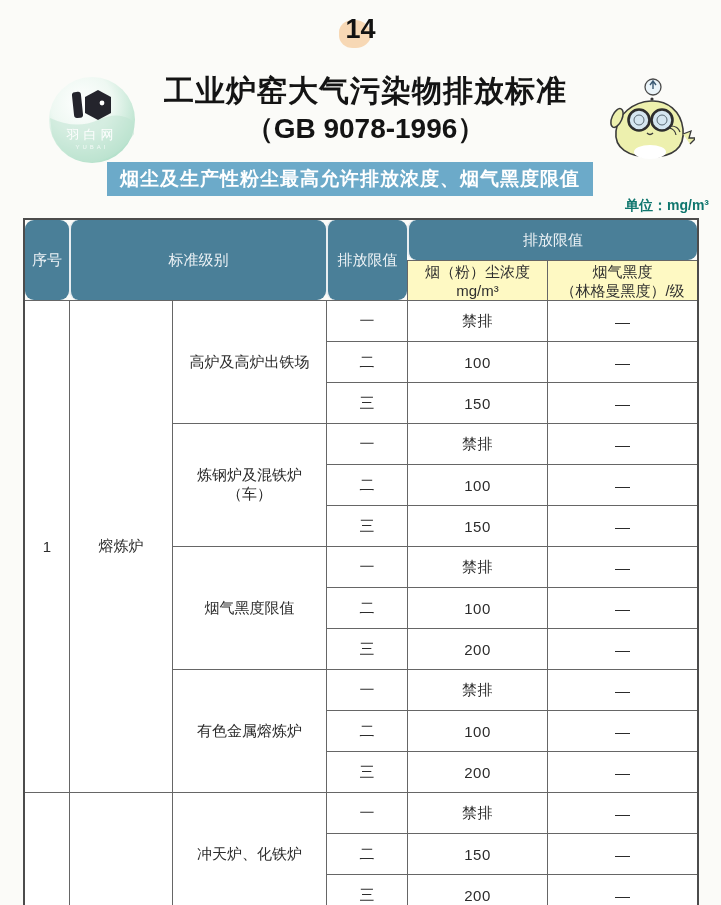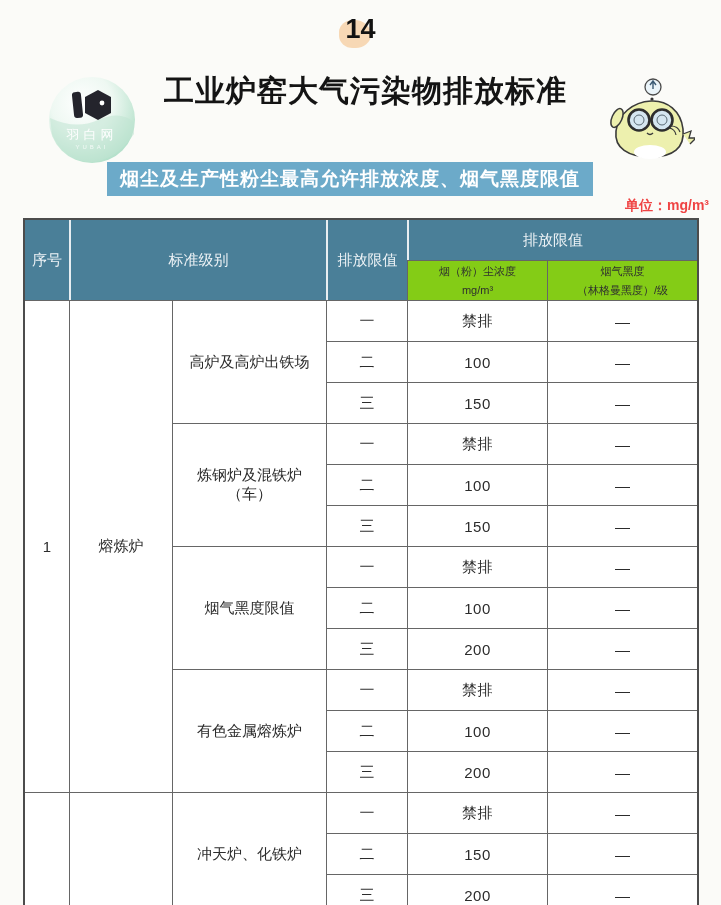--- a/index.html
+++ b/index.html
@@ -92,6 +92,7 @@
 
 <div class="title-block">
   <div class="title">工业炉窑大气污染物排放标准</div>
+  <div class="subtitle">（GB 9078-1996）</div>
 </div>
 
 <div class="mascot">

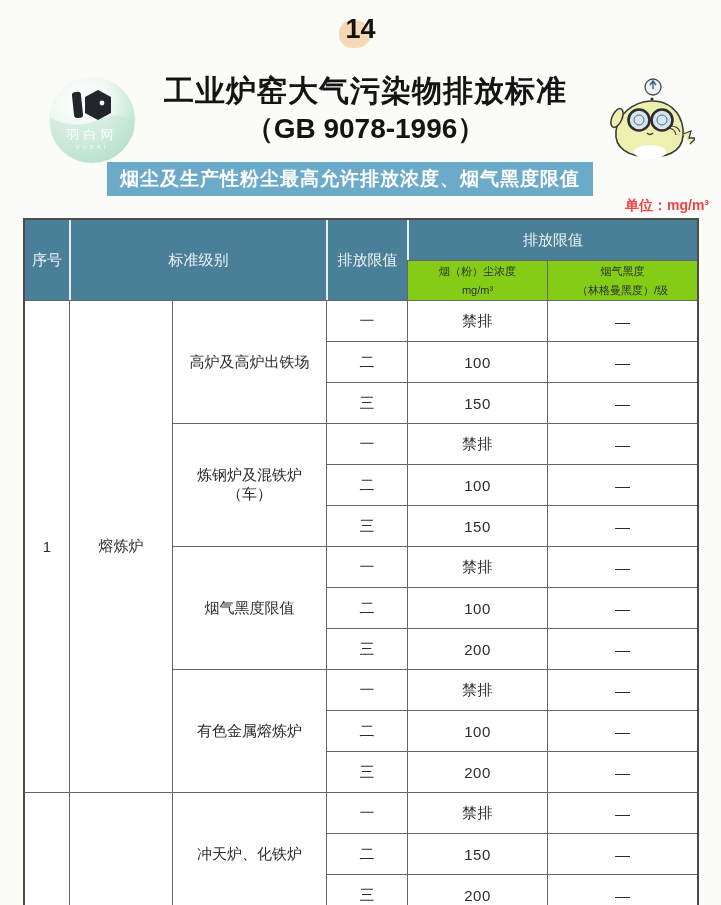--- a/index.html
+++ b/index.html
@@ -35,7 +35,7 @@
   }
 
   
-  .unit { position:absolute; top:197px; right:12px; font-size:14px; font-weight:700; color:#ef4444; }
+  .unit { position:absolute; top:197px; right:12px; font-size:14px; font-weight:700; color:#0f766e; }
 
   
   .tbl-wrap { position:absolute; top:218px; left:23px; }

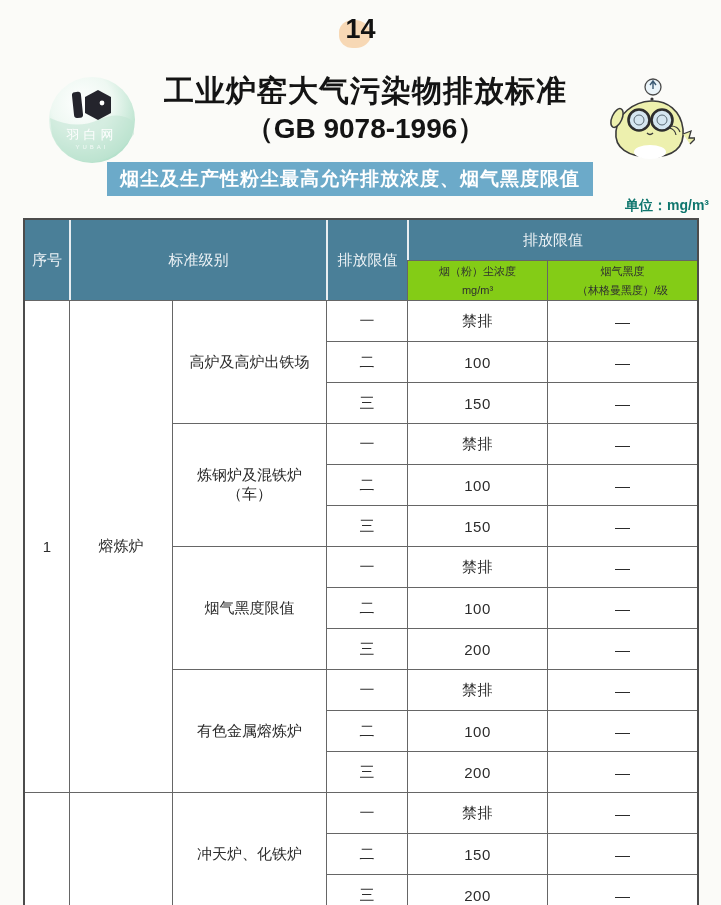--- a/index.html
+++ b/index.html
@@ -45,7 +45,7 @@
   }
   th,td { border-left:1px solid #666666; border-top:1px solid #666666; vertical-align:middle; text-align:center; padding:0 4px; }
   .no-bl { border-left:none; }
-  .no-bt { border-top:none; }
+  .no-bt { border-top:none;border-radius:9px; }
   tr.hrow  { height:40px; }
   tr.hrow2 { height:40px; }
   tr.brow  { height:41px; }

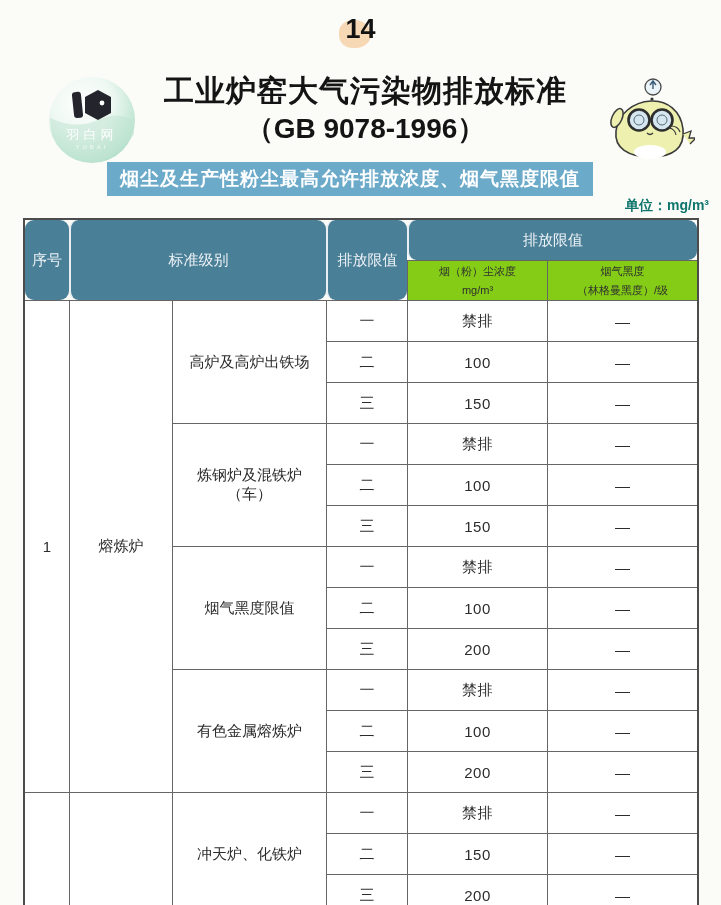--- a/index.html
+++ b/index.html
@@ -55,7 +55,7 @@
     border-left:2px solid #e8eef1;
   }
   th.teal.no-bl { border-left:none; }
-  th.sub { background:#84cc16; font-weight:400; font-size:11px; color:#2f2f2f; line-height:19px; }
+  th.sub { background:#fef9c3; font-weight:400; font-size:15px; color:#2f2f2f; line-height:19px; }
   th.sub span { display:block; }
   td { font-size:15px; background:#ffffff; color:#2c2c2c; }
   td.furnace { font-size:15px; }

* Aim of the exercise: Find the number of lines above that hold the word "class", then write that number by itself.

* Output of the task: 4